[Version difference data]
※
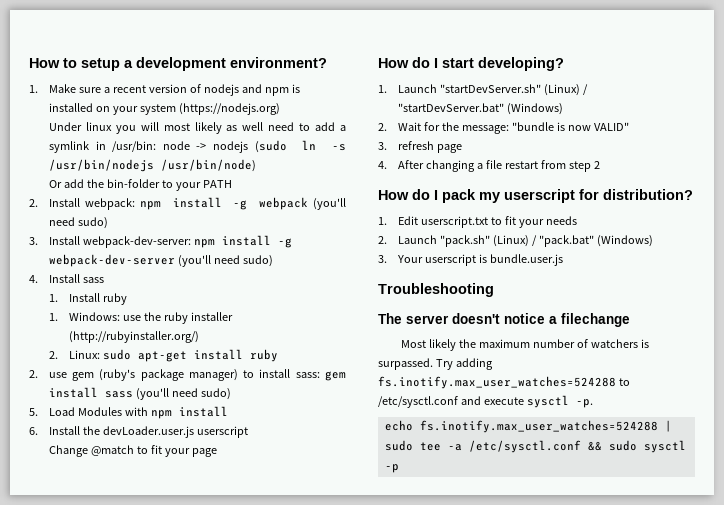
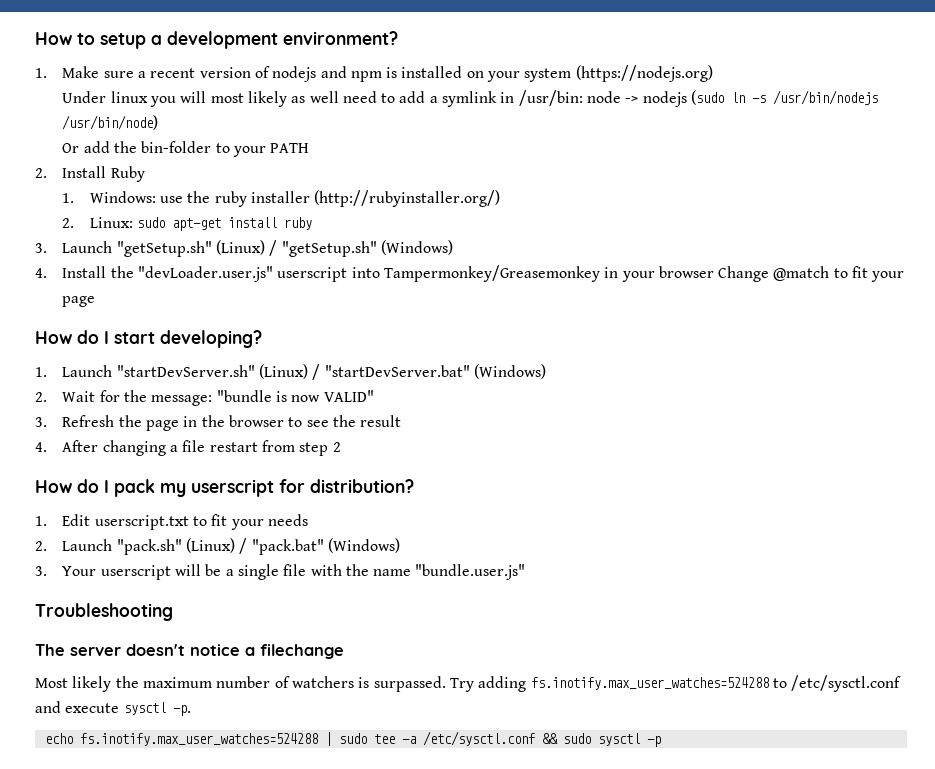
- 2. Install webpack: npm install -g webpack (you'll need sudo)
- 3. Install webpack-dev-server: npm install -g webpack-dev-server (you'll need sudo)
- 4. Install sass
- 1. Install ruby
+ 2. Install Ruby
- 2. use gem (ruby's package manager) to install sass: gem install sass (you'll need sudo)
- 5. Load Modules with npm install
- 6. Install the devLoader.user.js userscript
- Change @match to fit your page
+ 3. Launch "getSetup.sh" (Linux) / "getSetup.sh" (Windows)
+ 4. Install the "devLoader.user.js" userscript into Tampermonkey/Greasemonkey in your browser Change @match to fit your page
- 3. refresh page
+ 3. Refresh the page in the browser to see the result
- 3. Your userscript is bundle.user.js
+ 3. Your userscript will be a single file with the name "bundle.user.js"

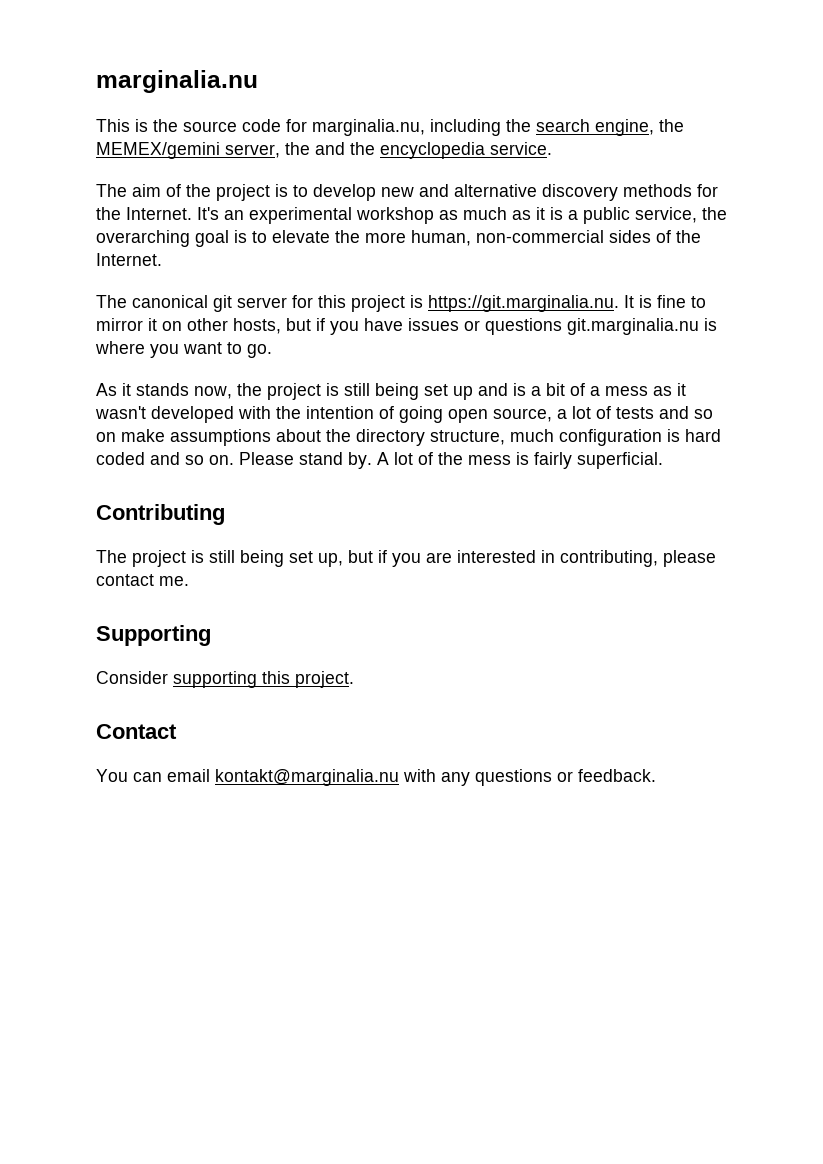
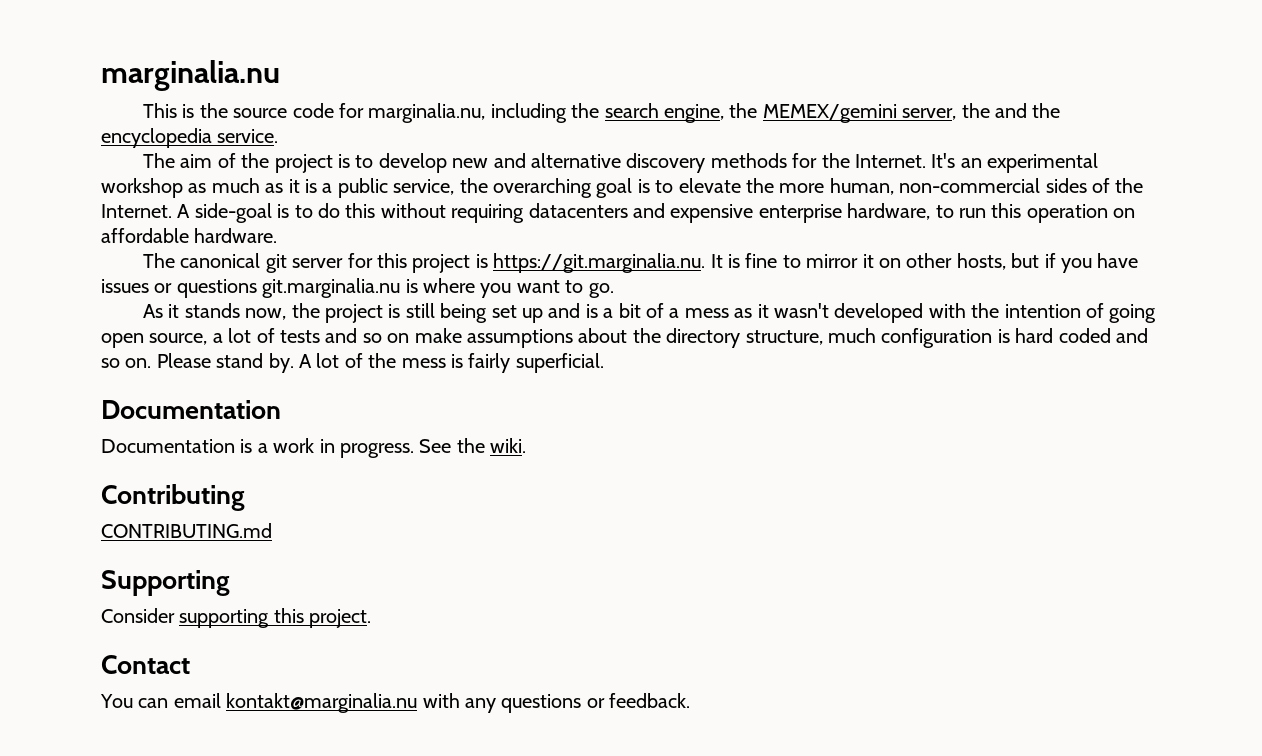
+ A side-goal is to do this without requiring datacenters and expensive enterprise hardware, to run this operation on affordable hardware.
  A lot of the mess is fairly superficial.
+ Documentation
+ Documentation is a work in progress. See the wiki.
  Contributing
- The project is still being set up, but if you are interested in contributing, please contact me.
+ CONTRIBUTING.md

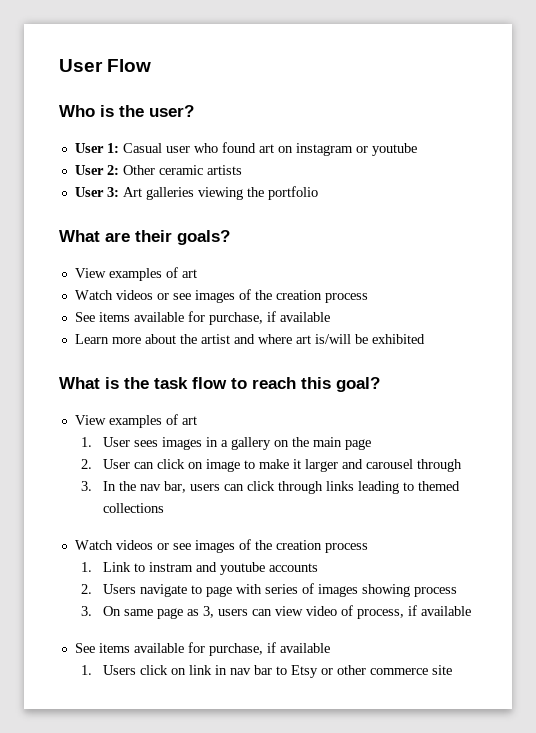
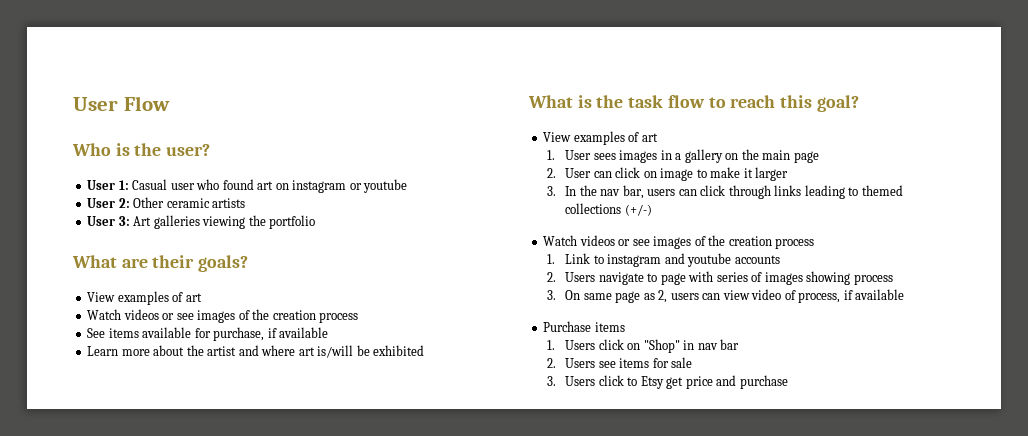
- 2. User can click on image to make it larger and carousel through
+ 2. User can click on image to make it larger
- 3. In the nav bar, users can click through links leading to themed collections
+ 3. In the nav bar, users can click through links leading to themed collections (+/-)
- 1. Link to instram and youtube accounts
+ 1. Link to instagram and youtube accounts
- 3. On same page as 3, users can view video of process, if available
- See items available for purchase, if available
+ 3. On same page as 2, users can view video of process, if available
+ Purchase items
- 1. Users click on link in nav bar to Etsy or other commerce site
+ 1. Users click on "Shop" in nav bar
+ 2. Users see items for sale
+ 3. Users click to Etsy get price and purchase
※
THE TASK: Without the pictures, set down every entry exactly.

ANSWER TO THIS PROBLEM:
- 2. Install webpack: npm install -g webpack (you'll need sudo)
- 3. Install webpack-dev-server: npm install -g webpack-dev-server (you'll need sudo)
- 4. Install sass
- 1. Install ruby
+ 2. Install Ruby
- 2. use gem (ruby's package manager) to install sass: gem install sass (you'll need sudo)
- 5. Load Modules with npm install
- 6. Install the devLoader.user.js userscript
- Change @match to fit your page
+ 3. Launch "getSetup.sh" (Linux) / "getSetup.sh" (Windows)
+ 4. Install the "devLoader.user.js" userscript into Tampermonkey/Greasemonkey in your browser Change @match to fit your page
- 3. refresh page
+ 3. Refresh the page in the browser to see the result
- 3. Your userscript is bundle.user.js
+ 3. Your userscript will be a single file with the name "bundle.user.js"

+ A side-goal is to do this without requiring datacenters and expensive enterprise hardware, to run this operation on affordable hardware.
  A lot of the mess is fairly superficial.
+ Documentation
+ Documentation is a work in progress. See the wiki.
  Contributing
- The project is still being set up, but if you are interested in contributing, please contact me.
+ CONTRIBUTING.md

- 2. User can click on image to make it larger and carousel through
+ 2. User can click on image to make it larger
- 3. In the nav bar, users can click through links leading to themed collections
+ 3. In the nav bar, users can click through links leading to themed collections (+/-)
- 1. Link to instram and youtube accounts
+ 1. Link to instagram and youtube accounts
- 3. On same page as 3, users can view video of process, if available
- See items available for purchase, if available
+ 3. On same page as 2, users can view video of process, if available
+ Purchase items
- 1. Users click on link in nav bar to Etsy or other commerce site
+ 1. Users click on "Shop" in nav bar
+ 2. Users see items for sale
+ 3. Users click to Etsy get price and purchase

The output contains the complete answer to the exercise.